El 21 de noviembre de 2018, a las 18:47, la vida de Albert cambió para siempre. Ese fue el minuto exacto en el que, al volver a su casa del trabajo en moto, un coche se saltó un stop y lo arrolló. Lo que al principio parecía un simple golpe —el diagnóstico repetido en urgencias fue “policontusionado”— terminó siendo una lesión medular grave, una intervención quirúrgica de urgencia y un proceso doloroso que lo empujó a un infierno oculto: la adicción al fentanilo.
Hoy, Albert habla en pasado. Pero durante años, su existencia fue un ciclo entre el dolor físico insoportable y la dependencia a un opiáceo 50 veces más potente que la heroína. “El fentanilo me convirtió en una persona muy apática, estaba como muerto en vida”, resume.

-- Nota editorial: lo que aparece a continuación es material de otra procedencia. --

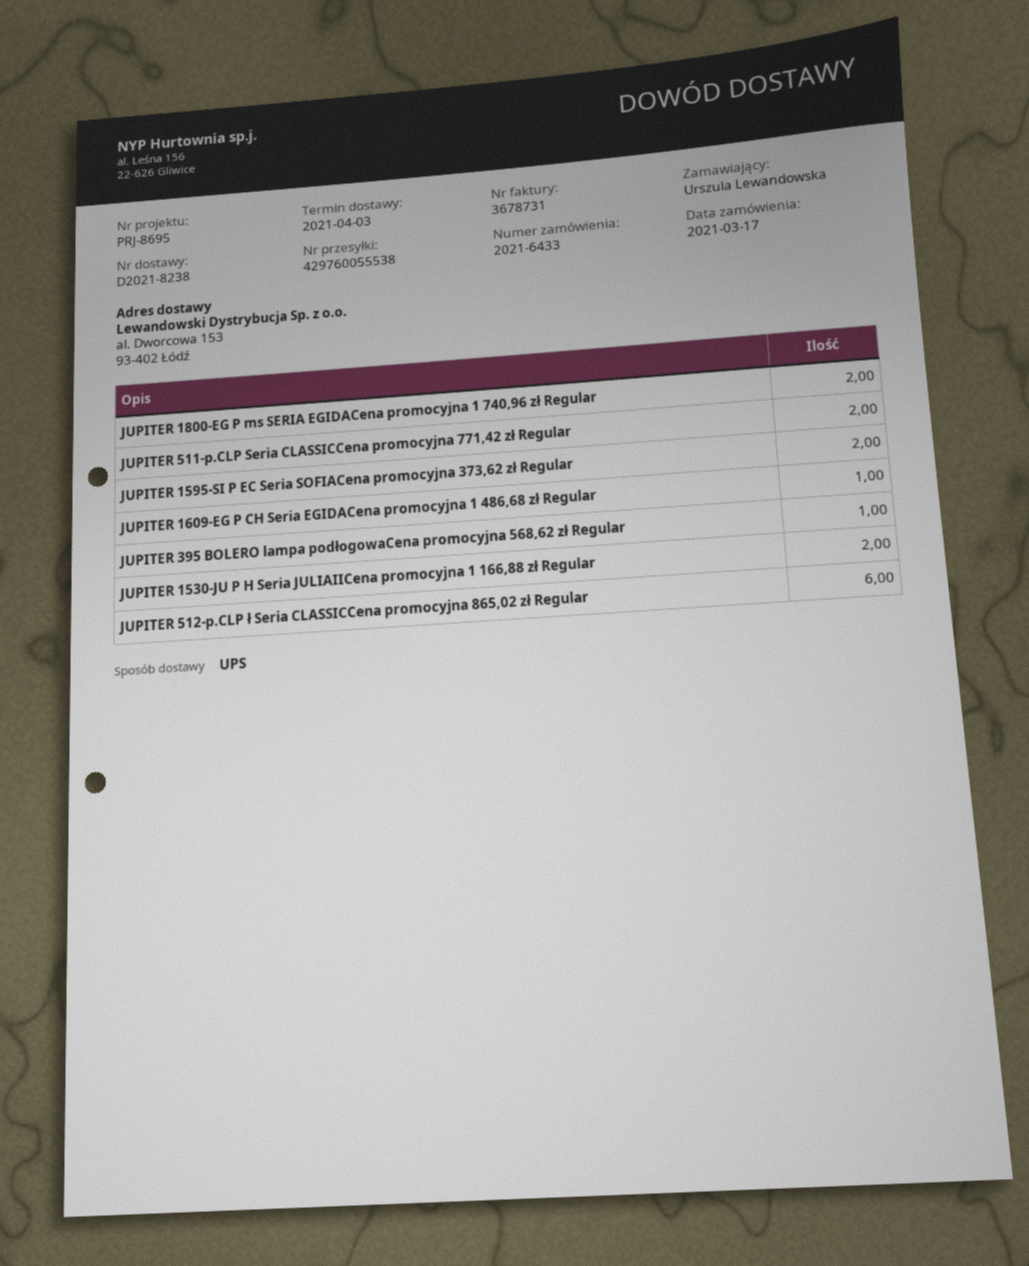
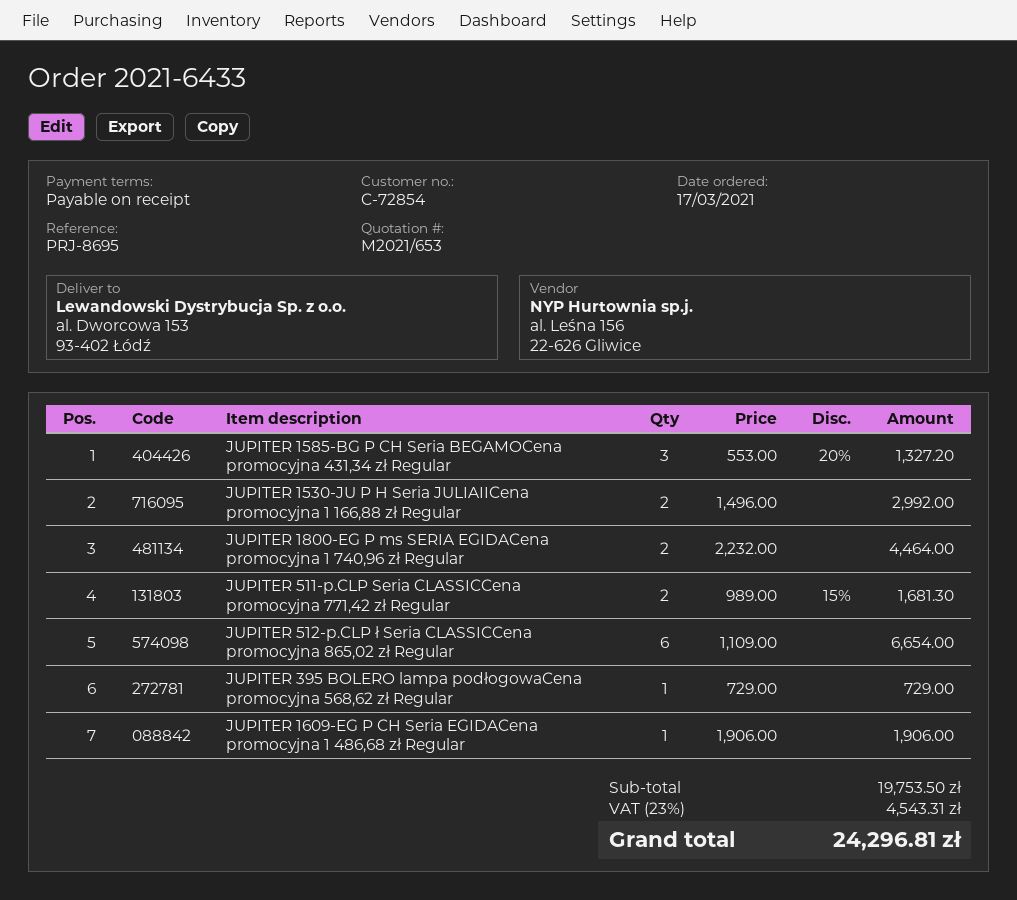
JUPITER 1595-SI P EC Seria SOFIACena promocyjna 373,62 zł Regular: 2 -> none
JUPITER 1585-BG P CH Seria BEGAMOCena promocyjna 431,34 zł Regular: none -> 3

Fentanilo: Un accidente, tres hospitales y una advertencia tardía

Tras el impacto, Albert entró en urgencias con síntomas que iban empeorando: mareos, vértigos, hormigueo y un dolor insoportable en el cuello. Durante días, escuchó la misma frase: “Policontusiones”. Una radiografía no mostró el verdadero problema y, entre idas y vueltas, el dolor fue creciendo hasta convertirse en un grito desde dentro del cuerpo. “Yo decía: me duele el alma. No sabía cómo explicarlo”, recuerda.
Finalmente, tras insistir una y otra vez, un TAC reveló la realidad: una hernia estaba presionando peligrosamente la médula espinal. El cuadro era de riesgo vital. Si no lo operaban de inmediato, podía quedar tetrapléjico. Horas después, en una UCI y con el cirujano a su lado, Albert sintió cómo la pierna izquierda ya no respondía. “Fue el primer momento en el que tuve miedo de verdad”, confiesa. Ese miedo lo acompañó hasta el quirófano.

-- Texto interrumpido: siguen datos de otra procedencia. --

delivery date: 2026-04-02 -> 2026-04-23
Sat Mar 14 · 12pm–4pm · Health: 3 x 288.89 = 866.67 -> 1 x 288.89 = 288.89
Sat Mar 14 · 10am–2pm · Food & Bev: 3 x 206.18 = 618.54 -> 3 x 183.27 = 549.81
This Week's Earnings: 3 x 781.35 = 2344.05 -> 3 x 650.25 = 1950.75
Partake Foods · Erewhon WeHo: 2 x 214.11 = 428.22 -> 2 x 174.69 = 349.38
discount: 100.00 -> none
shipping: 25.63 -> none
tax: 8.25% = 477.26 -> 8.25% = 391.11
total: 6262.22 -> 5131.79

La operación fue exitosa. Albert aprendió a caminar de nuevo con rehabilitación intensiva. Volvió a moverse con una muleta y a pensar en recuperar su vida. Pero el verdadero problema apenas estaba comenzando. El fentanilo había llegado a su vida.
El enemigo invisible: el dolor neuropático
Meses después, cuando parecía que todo mejoraba, un dolor nuevo apareció como una sombra persistente en sus piernas: “Un dolor neuropático crónico severo, 10 sobre 10”, explica. No era como nada que hubiera sentido antes: punzadas, corrientes, fuego bajo la piel. Un dolor que no se ve y que no cesa.
Para controlarlo, los médicos empezaron con tramadol, un opiáceo de baja intensidad. No funcionó. “Me desplomaba del dolor. Me pegaba yo mismo en las piernas desesperado. No podía ni dormir.” La solución llegó en una receta con un nombre frío, técnico, anodino: Actiq 400. Era fentanilo.
Albert pasó del patinete al avión: “El primer día que te lo tomas, te anestesia todo el cuerpo. En 15 minutos desaparece el dolor. Pero luego necesitas más”. Combinaron el fentanilo con parches de liberación prolongada para el dolor basal y con piruletas para los picos repentinos. La palabra “piruletas” —con sabor a fresa— hace que todo parezca infantil, inofensivo, casi absurdo. Pero esos caramelos contienen una de las sustancias más adictivas del planeta.
Lo más duro no fue solo el efecto del fentanilo en el cuerpo, sino el silencio alrededor de su peligro. Nadie le advirtió nada. Ni un folleto, ni una consulta de seguimiento. “En dos años que tomé fentanilo tuve cero controles médicos. Cero”, asegura Albert.